L’idée des géophysiciens est donc que ce « mur » correspond à une longue faille et que le Grésivaudan se serait effondré par rapport à Belledonne. En somme, une configuration semblable à la plaine d’Alsace ou au fossé des grands lacs africains.
Cette faille, que l’on repère par endroits, mais dont la continuité reste à vérifier, serait toujours vivante et occasionnerait la plupart des petits séismes que nous ressentons de temps à autre. Mais, est-ce le Grésivaudan qui s’effondre ou Belledonne qui se soulève ?
En fait, on n’est sûr de rien pour le Grésivaudan, par contre, les mesures indiscutables effectuées depuis 100 ans montrent que Belledonne se soulève d’au moins 2 mm/an (20 cm par siècle) dont une partie disparaît par érosion.
Le plissement alpin, dû à la poussée de la plaque africaine sur l’Europe, est donc toujours en cours, et l’on peut même dire que sa vitesse actuelle, aussi insignifiante qu’elle paraisse, correspond à une véritable crise de croissance. Si ce n’était pas le cas, Belledonne, en 6 Millions d’ années devrait être 2 fois plus haut. Ceci nous fait toucher du doigt la lenteur des phénomènes géologiques.
En guise de conclusion, Monsieur Debelmas reprend les termes de son introduction:
Une partie des questions que l’on se pose à propos du Grésivaudan ont des réponses claires et indiscutables :
La grande vallée est liée à la présence de roches particulièrement tendres.
Elle a été creusée d’abord par des fleuves anciens, puis élargie par les glaciers du quaternaire.
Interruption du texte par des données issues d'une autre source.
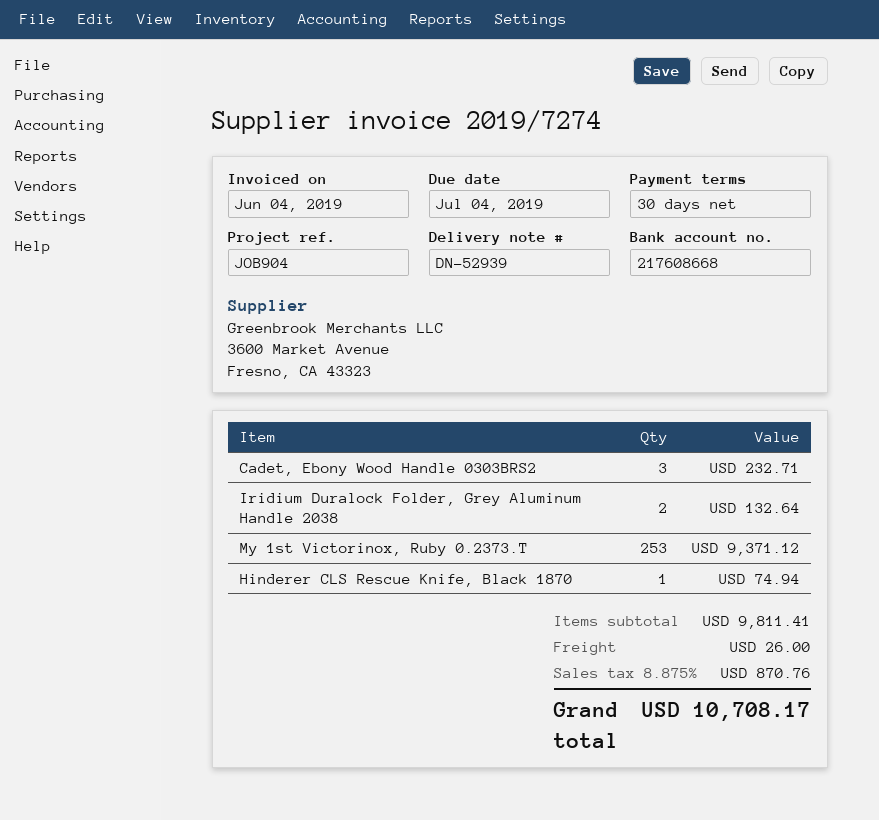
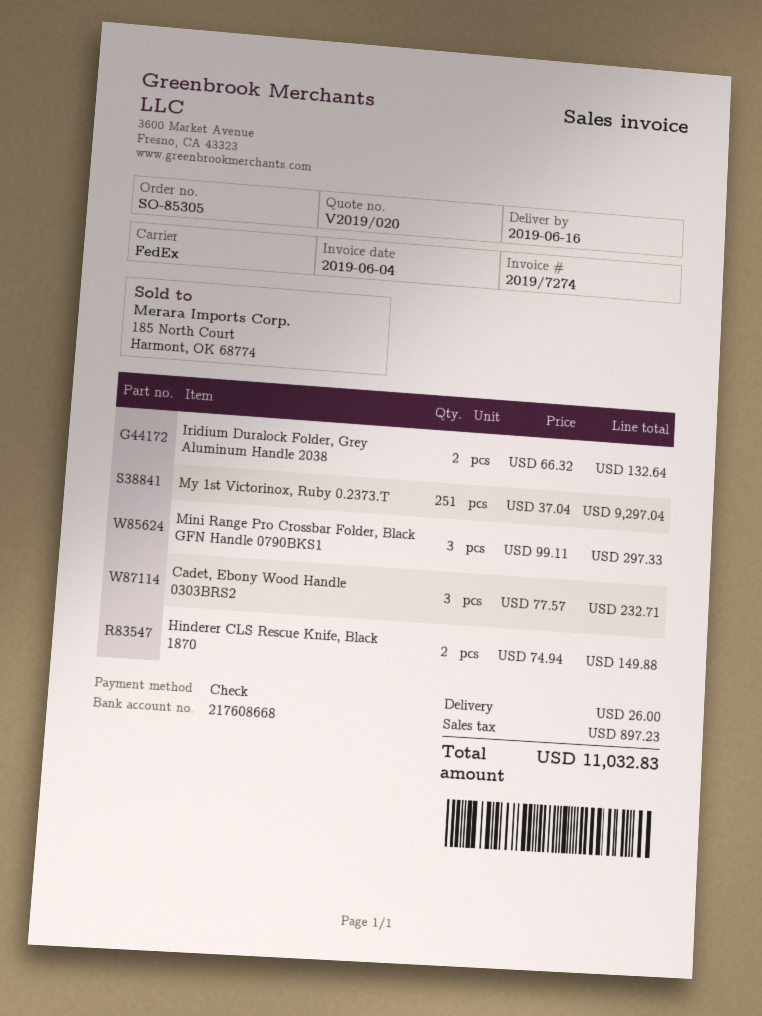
My 1st Victorinox, Ruby 0.2373.T: 253 for 9371.12 -> 251 for 9297.04
Hinderer CLS Rescue Knife, Black 1870: 1 for 74.94 -> 2 for 149.88
Mini Range Pro Crossbar Folder, Black GFN Handle 0790BKS1: none -> 3 for 297.33
tax: 870.76 -> 897.23
total: 10708.17 -> 11032.83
Les Alpes, et Belledonne en particulier, sont toujours en période de formation ; nous vivons même une crise de croissance.
D’autres réponses sont plus hypothétiques telles la théorie de l’effondrement. Cela fait partie des « énigmes ».
Après les sincères applaudissements remerciant l’orateur, de nombreuses questions ont illustré l’intérêt de l’auditoire pour ce sujet décidément passionnant.